Gear Essential #4: Collapsible Bowls
Keep your dog moving. Activity generates heat, so a moving dog is generally a warmer dog. Lots of dogs are snow maniacs and love to go nonstop. The cold temperatures can give them an extra burst of energy. In many cases, they will outplay or push themselves to the point dehydration and exhaustion. Just because it is cold doesn't mean your dog won't get thirsty. Eating snow is not enough to keep your dog hydrated, so do not skip out on that extra water bottle in your pack. With Bondi, we feed her dehydrated food, and it helps to add on additional water on the food so she gets extra hydration without noticing. Plus pack extra yummy food and snacks. Dogs can burn a lot of energy in cold weather and use a lot of energy keeping warm. Do not forget collapsable bowls. Ultralight, collapsible, and waterproof is the way to go.
Gear Essential #5: Adventure Blanket
If you don't see your dog taking breaks on their own, help them out by putting them back on leash for a short bit of time or giving them something calm to do. And of course, they deserve an extra treat to compensate for the high amount of calories burnt. This break is a great time to check on their paw pads, remove ice and snow accumulation, and adjust their boots or apply more musher’s wax. When you do rest, look for a sheltered area away from breezes so that the windchill does not become a concern. Having an insulated sitting pad and a blanket can also help to bring that extra coziness for the adventure.
Gear Essential #6: Earth Friendly Pack Out Bags
Last but not least, pack in and pack out. There is nothing more disturbing and disrespectful than dog owners not picking up after their dogs. Make sure to bring extra Earth Friendly Pack Out Bags. Please do not leave the picked up bags on the side of trails. Most likely you will misplace it and forget on your way back.
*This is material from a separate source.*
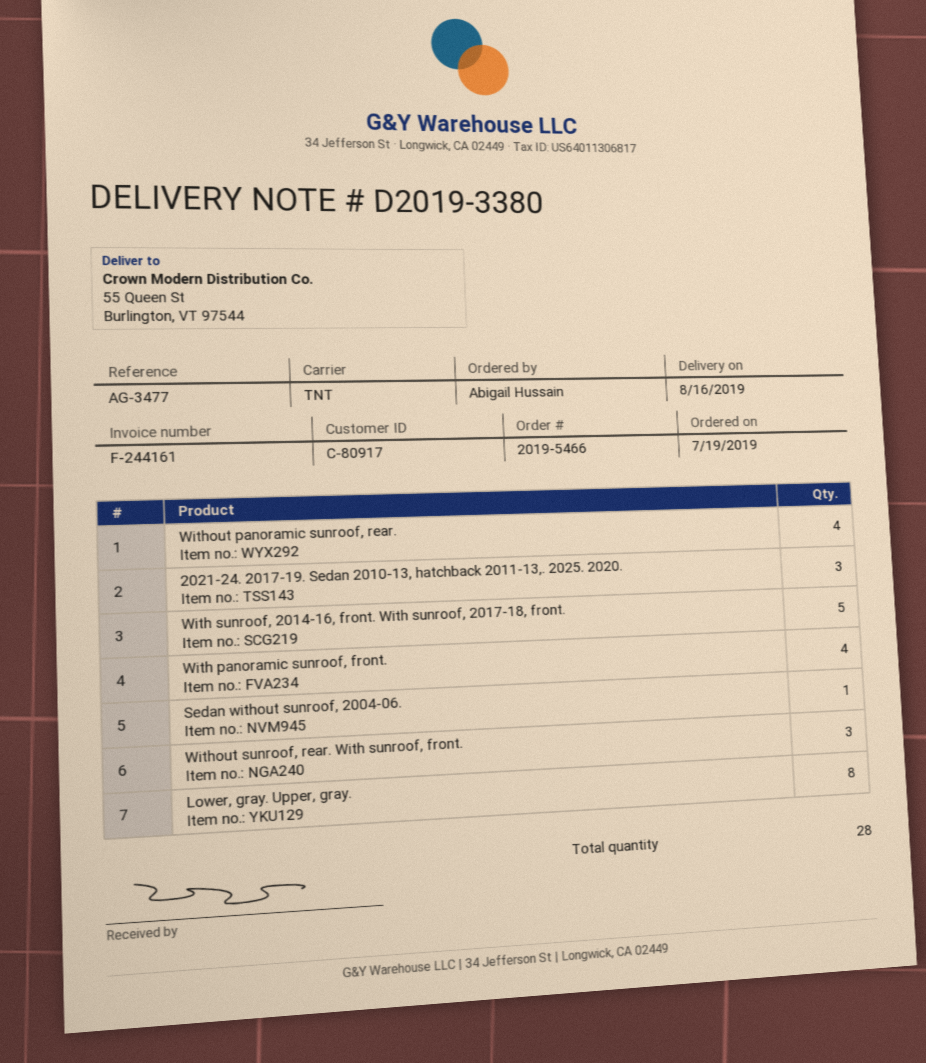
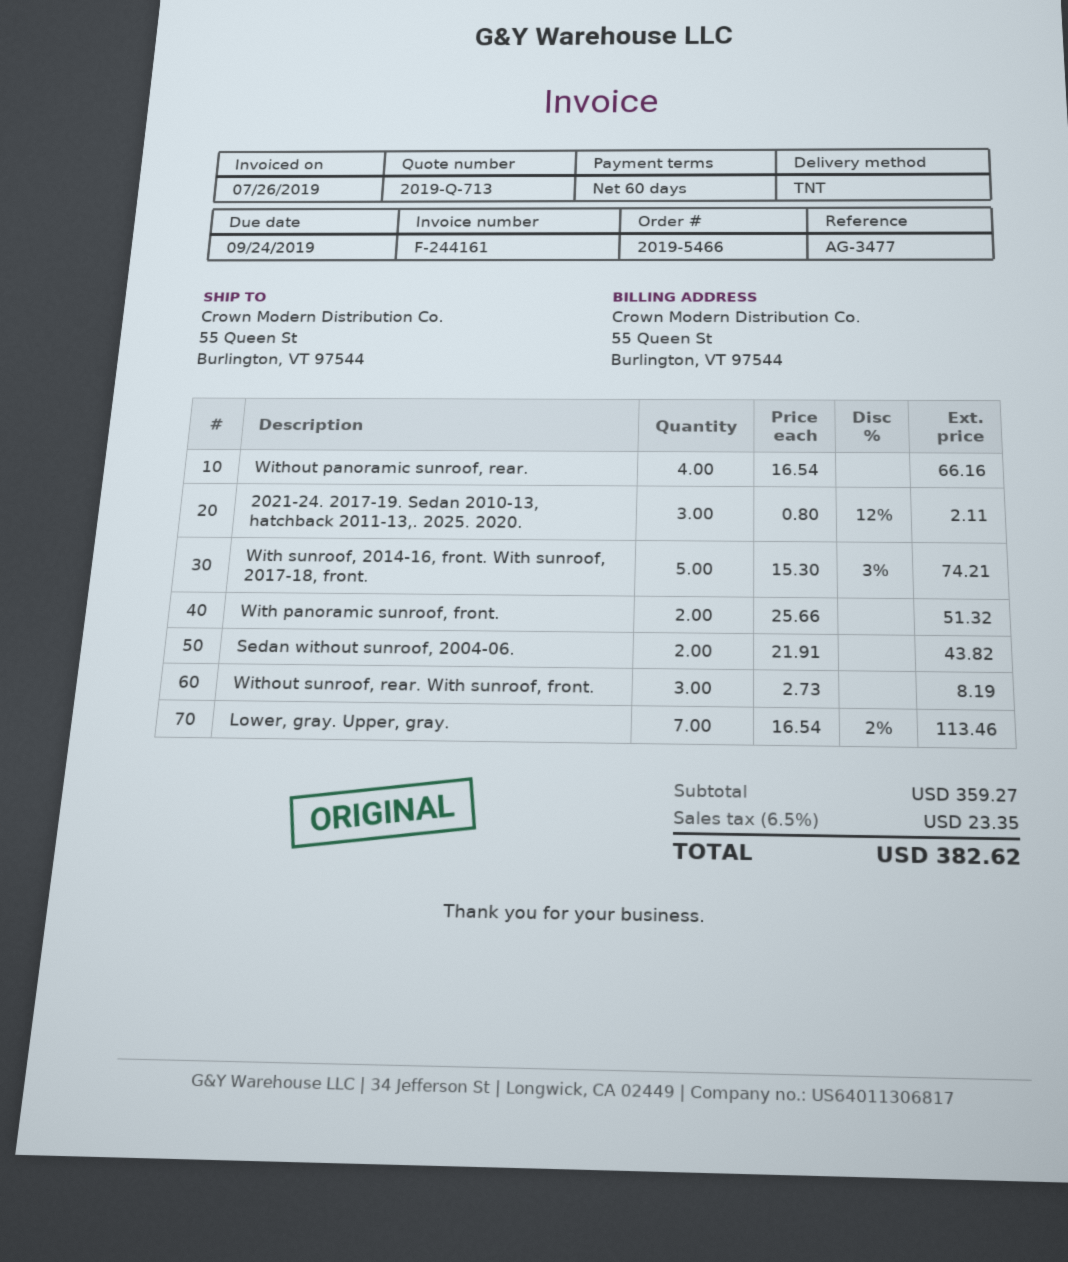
With panoramic sunroof, front.: 4 -> 2
Sedan without sunroof, 2004-06.: 1 -> 2
Lower, gray. Upper, gray.: 8 -> 7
This also prevents wildlife from being attracted by the bag’s scent. Leave No Trace. Do not bury waste bags or wipes (even those that are biodegradable). Always pack out bags to minimize the impact on the environment and the spread of disease.
Precautions on Winter Adventures with Your Dog
Watch out for salt, antifreeze, and chemical deicers your dog might pick up from parking lots, sidewalks, or streets. When you get home from an adventure, washing their paws can remove any residues.
Keep your eye out for any signs of hypothermia (source Dr. Bill Rosolowsky). Curling up, reluctance to move, and shivering are all signs that your dog is struggling with the cold. If you notice any of these signs, it’s time to curtail the trip and head back to a warm place. Small dogs tend to be more susceptible to the effects of cold, so you should carry your dog back to warmth if they are small enough to do so. When all else fails, a good snuggle is in order. Remember body heat has miraculous warming qualities!
Exploring with your furry friend in the winter will put a spin on it, but it does take a good deal of preparation. However, adventuring with your dog in the winter is a special experience to have with them and all of the preparation is worth it in the long run. The extra time and effort of taking good care of your furry friend and keeping them happy and healthy will be awarded with many smiles and memories. A happy pup is a happy life. Isn’t that what they say?